── DATASET RECORDS

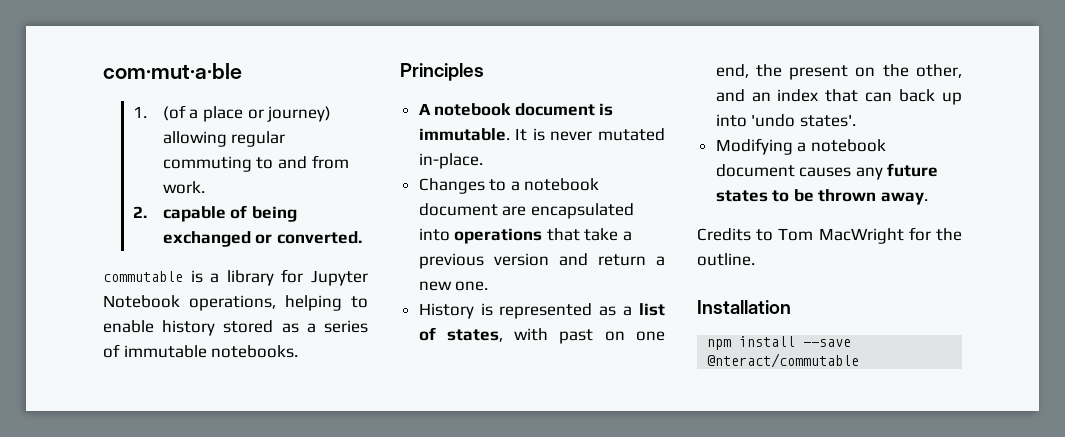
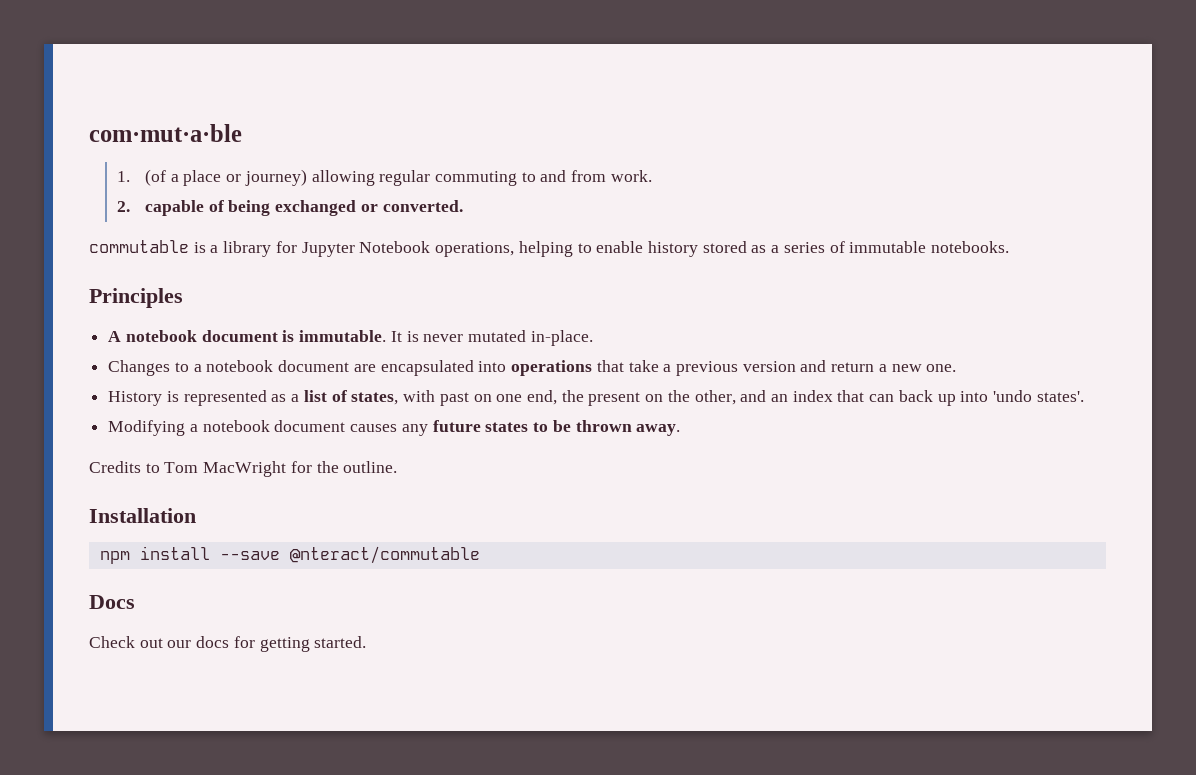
(860, 360) none -> [89,595,135,609] [89,636,367,652] // Docs // Check out our docs for getting started.

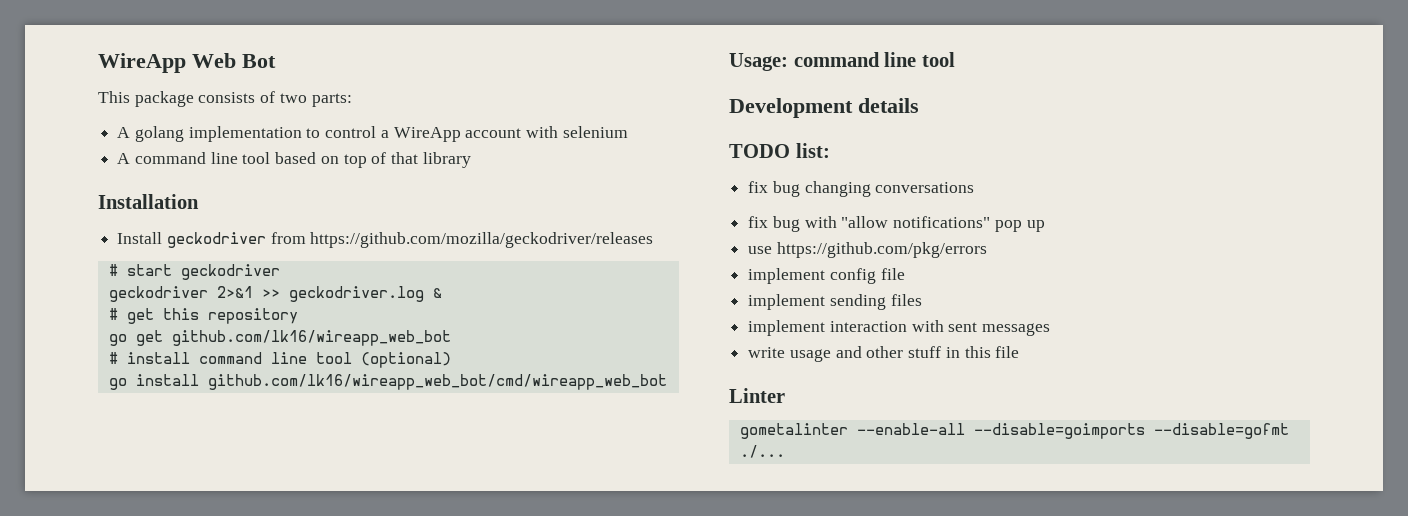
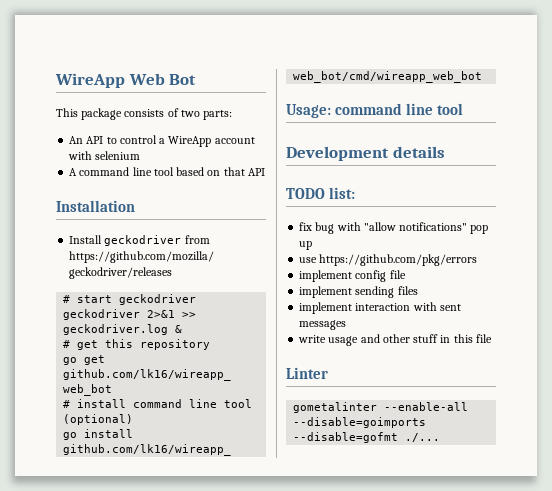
[117,126,302,142] A golang implementation -> [69,136,104,144] An API
[343,152,471,168] top of that library -> [223,167,265,176] that API
[748,181,975,197] // fix bug changing conversations -> (356, 193) none

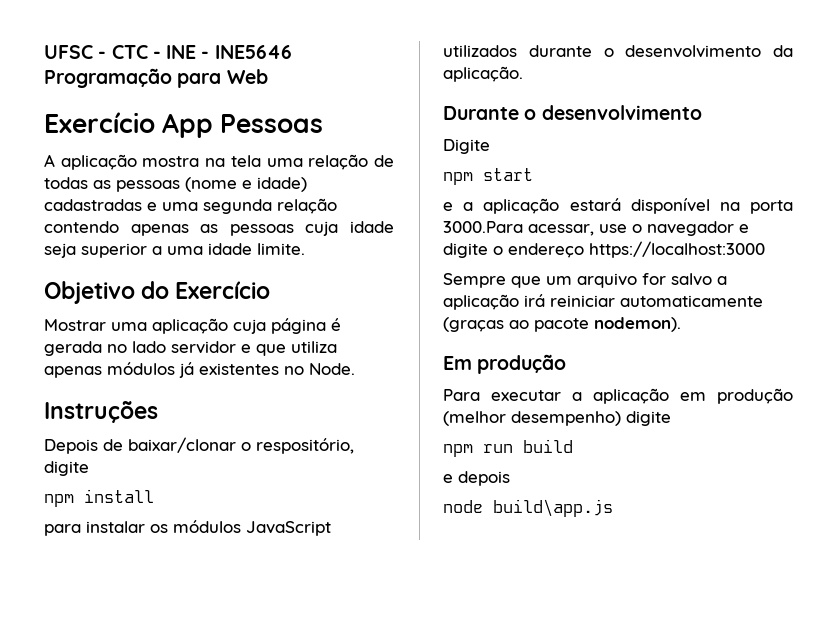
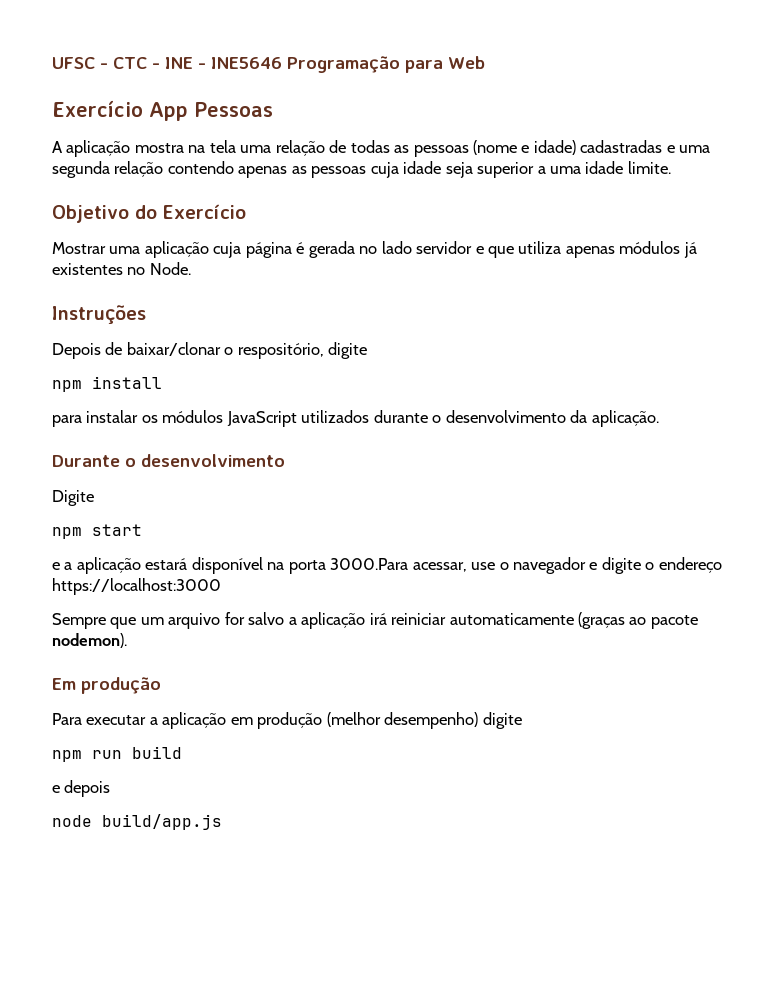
[493,499,613,517] build\app.js -> [102,814,222,830] build/app.js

────

• [WORK INSTRUCTION]:
Without the images, write out all of the records exactly.

• [RESPONSE TO THE TASK]:
(860, 360) none -> [89,595,135,609] [89,636,367,652] // Docs // Check out our docs for getting started.

[117,126,302,142] A golang implementation -> [69,136,104,144] An API
[343,152,471,168] top of that library -> [223,167,265,176] that API
[748,181,975,197] // fix bug changing conversations -> (356, 193) none

[493,499,613,517] build\app.js -> [102,814,222,830] build/app.js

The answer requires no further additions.